- Records provided
□ □ □ □ □
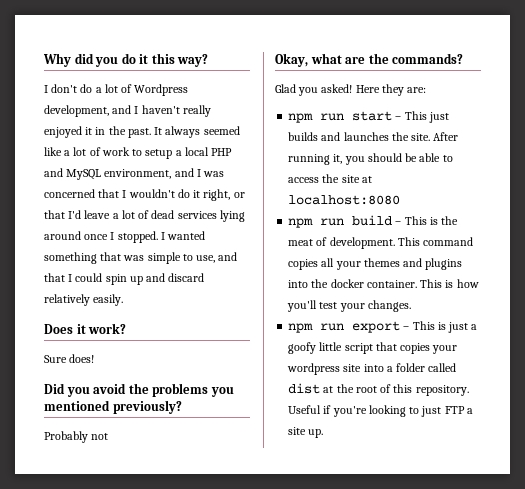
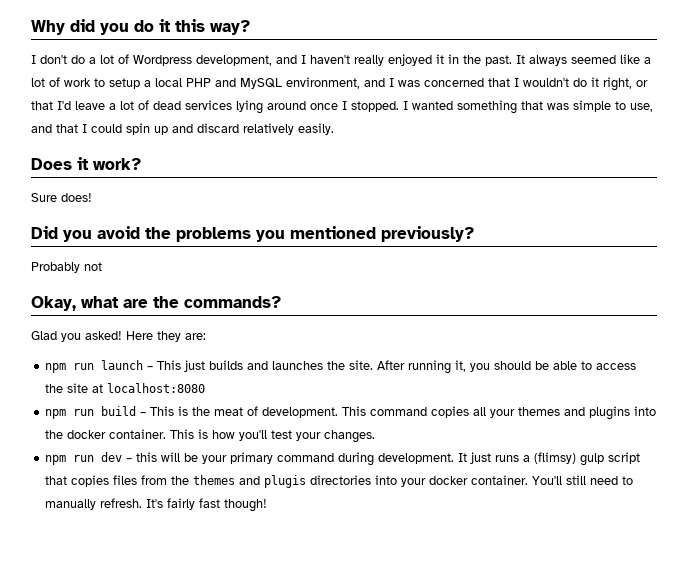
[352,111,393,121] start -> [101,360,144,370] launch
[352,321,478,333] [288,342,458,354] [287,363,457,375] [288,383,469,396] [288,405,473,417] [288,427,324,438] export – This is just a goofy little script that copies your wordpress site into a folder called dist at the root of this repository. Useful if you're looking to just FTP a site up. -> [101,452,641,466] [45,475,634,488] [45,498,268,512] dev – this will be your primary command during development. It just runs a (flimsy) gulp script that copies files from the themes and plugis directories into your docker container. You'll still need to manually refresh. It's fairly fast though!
□ □ □ □ □
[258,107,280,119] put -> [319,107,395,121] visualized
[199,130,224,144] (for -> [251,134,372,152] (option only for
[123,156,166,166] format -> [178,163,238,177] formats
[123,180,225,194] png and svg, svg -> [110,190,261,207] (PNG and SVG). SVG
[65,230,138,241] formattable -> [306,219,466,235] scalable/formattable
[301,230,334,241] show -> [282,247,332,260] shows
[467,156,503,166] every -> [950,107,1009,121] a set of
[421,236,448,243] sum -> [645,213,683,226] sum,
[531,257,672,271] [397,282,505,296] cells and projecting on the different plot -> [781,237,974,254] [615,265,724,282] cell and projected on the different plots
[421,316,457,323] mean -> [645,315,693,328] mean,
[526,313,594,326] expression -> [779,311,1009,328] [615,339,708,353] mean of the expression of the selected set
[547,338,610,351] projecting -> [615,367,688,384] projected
□ □ □ □ □
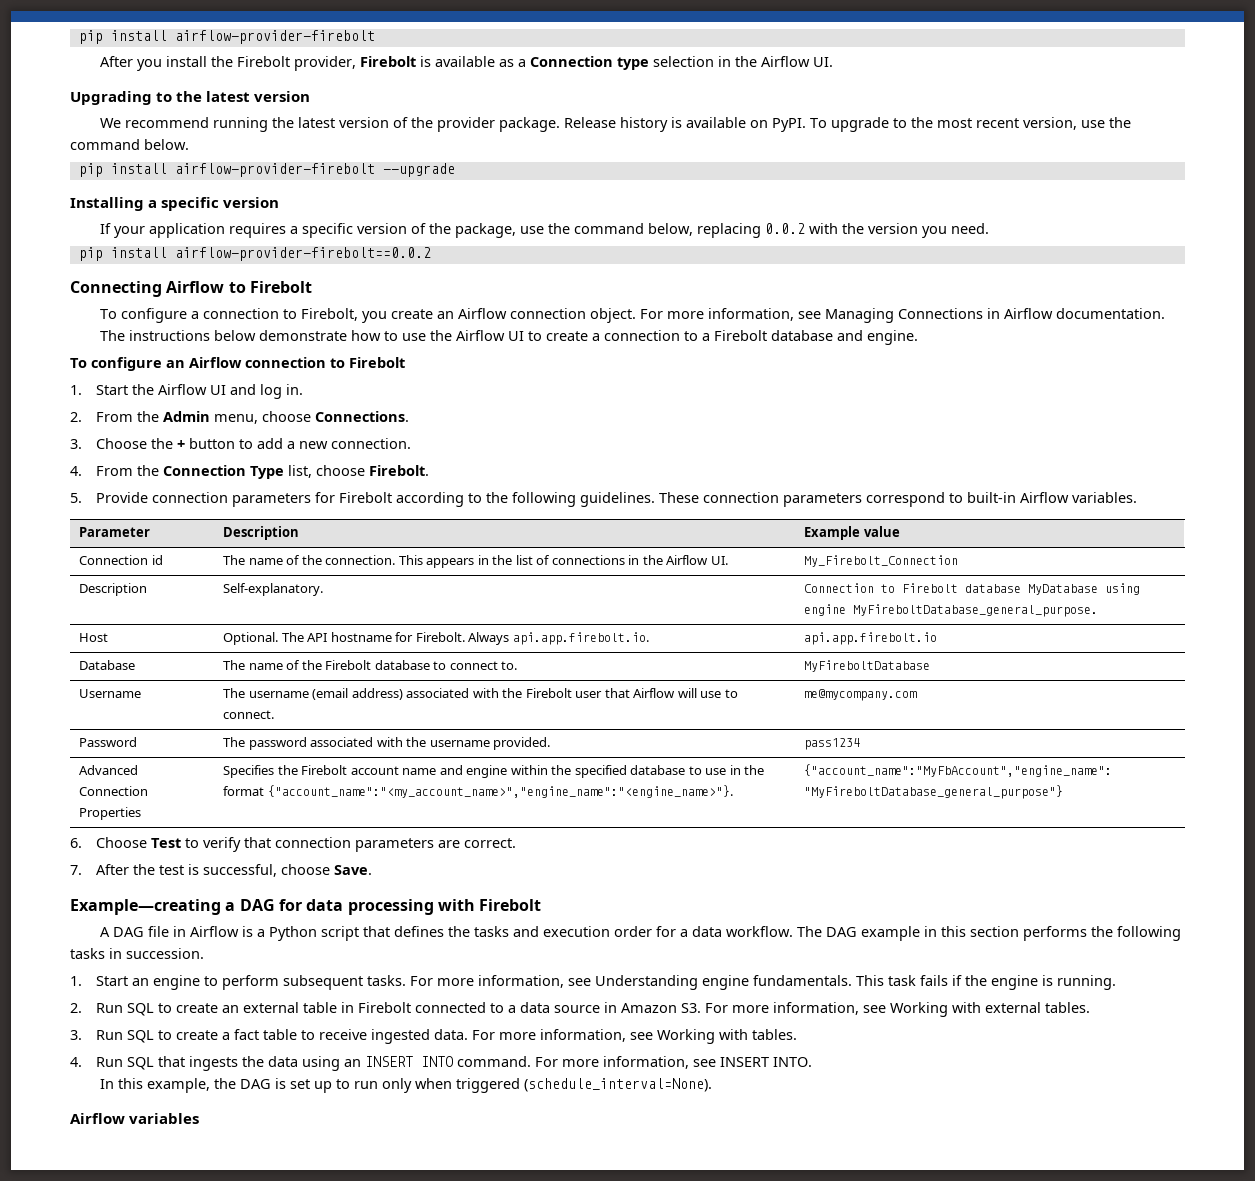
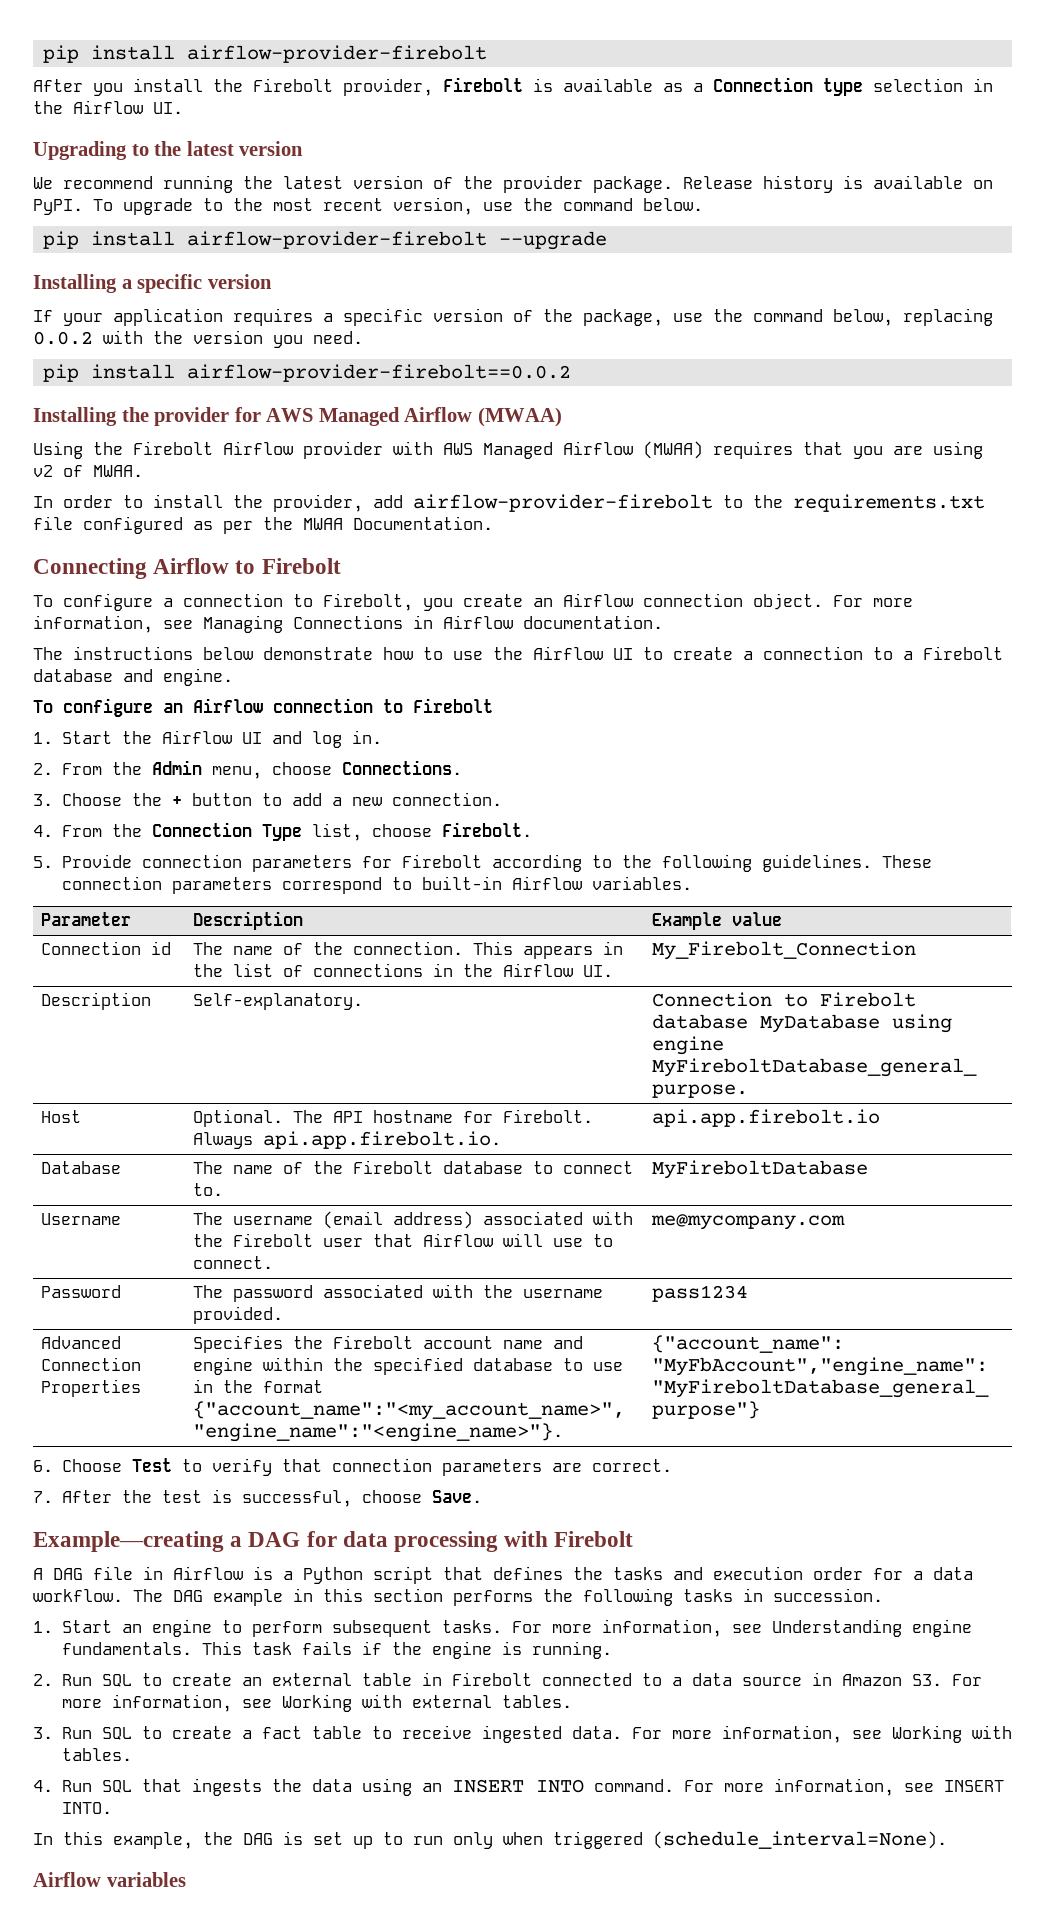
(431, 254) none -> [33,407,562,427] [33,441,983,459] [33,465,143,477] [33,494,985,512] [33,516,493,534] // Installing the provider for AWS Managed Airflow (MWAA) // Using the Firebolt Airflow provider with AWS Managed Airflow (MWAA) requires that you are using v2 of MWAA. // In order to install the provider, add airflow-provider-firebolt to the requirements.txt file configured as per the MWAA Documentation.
□ □ □ □ □
Above are the records. Copy the lines beginning at the one that has "[352,111,393,121] start ->" and ending with the one that has "[352,321,478,333] [288,342,458,354] [287,363,457,375]", unchanged.

- Exercise solution
[352,111,393,121] start -> [101,360,144,370] launch
[352,321,478,333] [288,342,458,354] [287,363,457,375] [288,383,469,396] [288,405,473,417] [288,427,324,438] export – This is just a goofy little script that copies your wordpress site into a folder called dist at the root of this repository. Useful if you're looking to just FTP a site up. -> [101,452,641,466] [45,475,634,488] [45,498,268,512] dev – this will be your primary command during development. It just runs a (flimsy) gulp script that copies files from the themes and plugis directories into your docker container. You'll still need to manually refresh. It's fairly fast though!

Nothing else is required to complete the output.